[Data for review — start]
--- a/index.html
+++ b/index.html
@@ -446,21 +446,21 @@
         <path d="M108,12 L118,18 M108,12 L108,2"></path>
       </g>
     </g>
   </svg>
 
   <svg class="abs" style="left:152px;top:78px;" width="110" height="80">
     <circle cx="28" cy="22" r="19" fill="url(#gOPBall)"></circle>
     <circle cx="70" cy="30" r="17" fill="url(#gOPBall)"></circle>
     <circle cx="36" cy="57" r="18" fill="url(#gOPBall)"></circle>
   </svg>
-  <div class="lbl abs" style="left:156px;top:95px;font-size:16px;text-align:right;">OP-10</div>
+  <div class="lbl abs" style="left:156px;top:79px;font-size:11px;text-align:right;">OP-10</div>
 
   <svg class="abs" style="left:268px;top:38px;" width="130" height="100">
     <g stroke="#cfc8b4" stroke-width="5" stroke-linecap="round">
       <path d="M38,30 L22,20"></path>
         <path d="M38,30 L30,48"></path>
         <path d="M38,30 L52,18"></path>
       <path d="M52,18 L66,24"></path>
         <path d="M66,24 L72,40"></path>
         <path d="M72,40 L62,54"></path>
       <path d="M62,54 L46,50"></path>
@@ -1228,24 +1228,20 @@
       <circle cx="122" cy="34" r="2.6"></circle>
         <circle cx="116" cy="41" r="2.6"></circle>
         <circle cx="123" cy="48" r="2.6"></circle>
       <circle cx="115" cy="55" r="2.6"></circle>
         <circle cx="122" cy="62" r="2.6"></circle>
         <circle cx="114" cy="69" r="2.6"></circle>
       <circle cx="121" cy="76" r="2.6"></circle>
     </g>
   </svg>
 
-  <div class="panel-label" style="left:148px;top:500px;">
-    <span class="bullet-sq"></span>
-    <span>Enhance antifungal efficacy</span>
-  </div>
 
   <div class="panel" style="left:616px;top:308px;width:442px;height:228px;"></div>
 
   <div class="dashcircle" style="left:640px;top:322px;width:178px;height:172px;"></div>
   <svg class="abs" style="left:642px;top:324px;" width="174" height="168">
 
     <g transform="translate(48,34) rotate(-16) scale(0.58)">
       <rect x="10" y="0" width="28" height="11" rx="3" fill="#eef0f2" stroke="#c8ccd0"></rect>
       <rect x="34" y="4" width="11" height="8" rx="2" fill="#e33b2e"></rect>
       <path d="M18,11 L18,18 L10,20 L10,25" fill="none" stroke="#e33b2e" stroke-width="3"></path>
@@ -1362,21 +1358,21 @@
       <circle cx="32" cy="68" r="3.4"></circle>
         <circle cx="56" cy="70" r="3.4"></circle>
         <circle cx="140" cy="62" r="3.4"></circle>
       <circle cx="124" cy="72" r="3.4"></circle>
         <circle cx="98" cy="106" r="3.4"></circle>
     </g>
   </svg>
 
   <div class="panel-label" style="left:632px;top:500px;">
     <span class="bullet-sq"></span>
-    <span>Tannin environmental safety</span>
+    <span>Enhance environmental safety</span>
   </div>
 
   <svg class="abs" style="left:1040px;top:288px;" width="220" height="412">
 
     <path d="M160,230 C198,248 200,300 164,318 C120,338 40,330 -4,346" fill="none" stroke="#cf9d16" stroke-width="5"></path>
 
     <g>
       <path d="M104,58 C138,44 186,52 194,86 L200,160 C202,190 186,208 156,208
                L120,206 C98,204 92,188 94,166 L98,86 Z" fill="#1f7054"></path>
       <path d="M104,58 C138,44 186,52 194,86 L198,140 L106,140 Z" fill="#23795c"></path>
[Data for review — finish]
[Data for review — start]
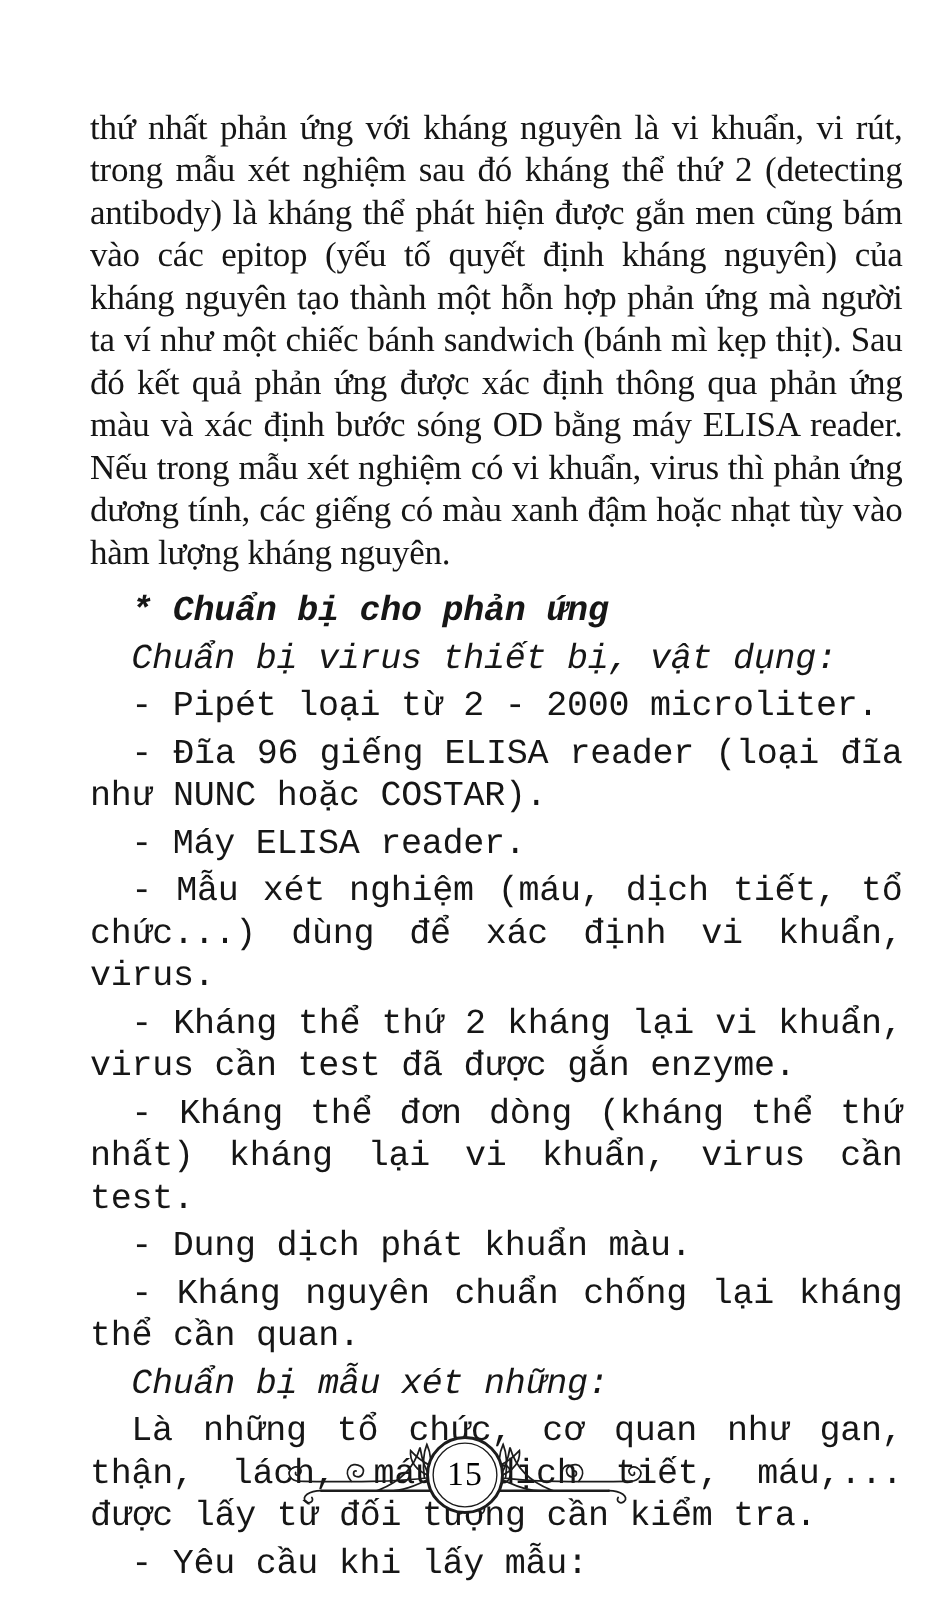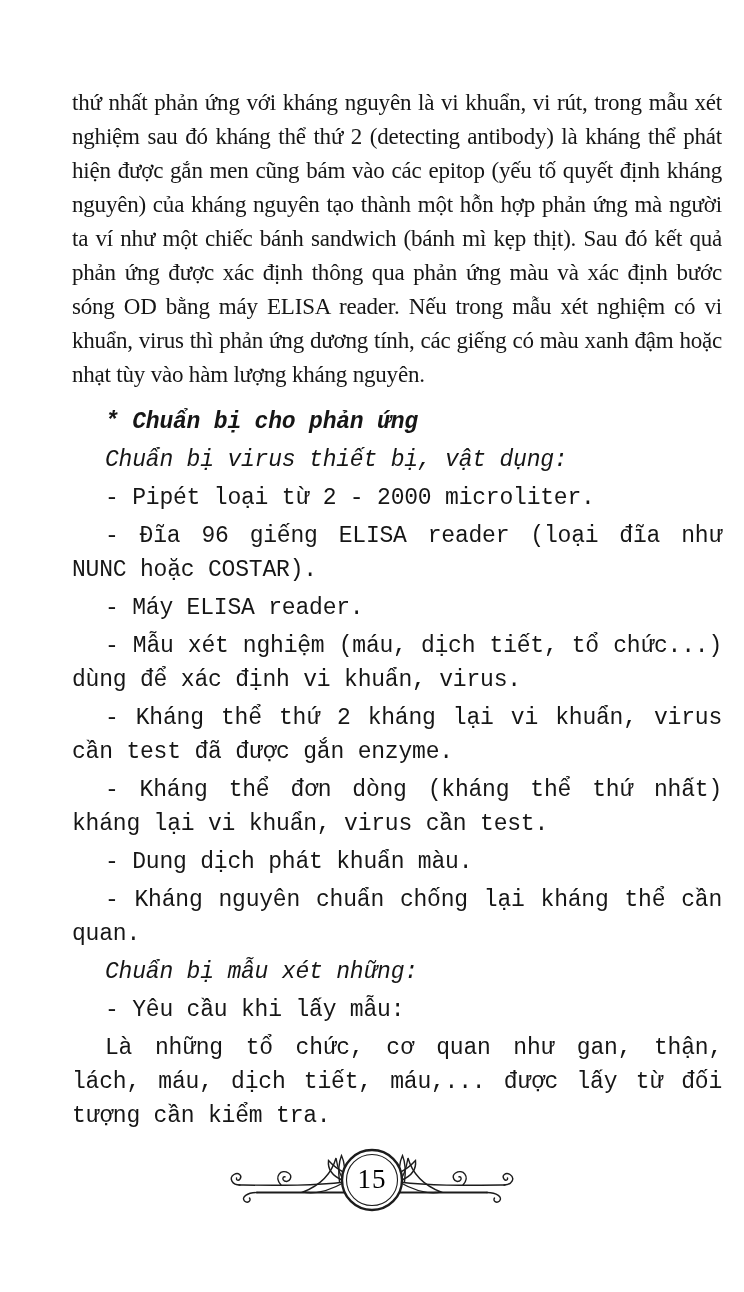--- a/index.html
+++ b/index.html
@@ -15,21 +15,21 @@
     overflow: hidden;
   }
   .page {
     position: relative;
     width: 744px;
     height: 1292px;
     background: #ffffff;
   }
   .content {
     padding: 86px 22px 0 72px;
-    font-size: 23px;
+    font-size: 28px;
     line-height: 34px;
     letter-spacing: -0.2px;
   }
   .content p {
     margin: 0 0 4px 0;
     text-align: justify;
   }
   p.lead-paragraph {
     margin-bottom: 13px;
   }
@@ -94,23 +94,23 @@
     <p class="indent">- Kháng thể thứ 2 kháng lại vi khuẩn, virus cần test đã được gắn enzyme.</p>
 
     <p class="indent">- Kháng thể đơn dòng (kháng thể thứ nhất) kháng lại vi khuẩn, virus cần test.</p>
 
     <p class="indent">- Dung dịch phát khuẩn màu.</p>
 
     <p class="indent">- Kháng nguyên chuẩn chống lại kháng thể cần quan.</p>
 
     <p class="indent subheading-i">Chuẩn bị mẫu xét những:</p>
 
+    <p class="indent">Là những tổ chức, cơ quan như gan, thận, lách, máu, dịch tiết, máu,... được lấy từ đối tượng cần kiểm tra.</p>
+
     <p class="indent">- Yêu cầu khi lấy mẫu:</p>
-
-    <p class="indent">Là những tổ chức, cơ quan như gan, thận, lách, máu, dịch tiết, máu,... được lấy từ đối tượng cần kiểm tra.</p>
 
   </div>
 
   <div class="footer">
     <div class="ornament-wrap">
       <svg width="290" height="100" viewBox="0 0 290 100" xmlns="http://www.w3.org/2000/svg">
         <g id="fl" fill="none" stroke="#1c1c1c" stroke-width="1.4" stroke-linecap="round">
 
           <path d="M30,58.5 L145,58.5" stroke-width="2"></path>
[Data for review — finish]
_Instructions to follow:_
Scan the entries above and copy each line where "tiết" occurs.

_Reply to the exercise:_
+    <p class="indent">Là những tổ chức, cơ quan như gan, thận, lách, máu, dịch tiết, máu,... được lấy từ đối tượng cần kiểm tra.</p>
-    <p class="indent">Là những tổ chức, cơ quan như gan, thận, lách, máu, dịch tiết, máu,... được lấy từ đối tượng cần kiểm tra.</p>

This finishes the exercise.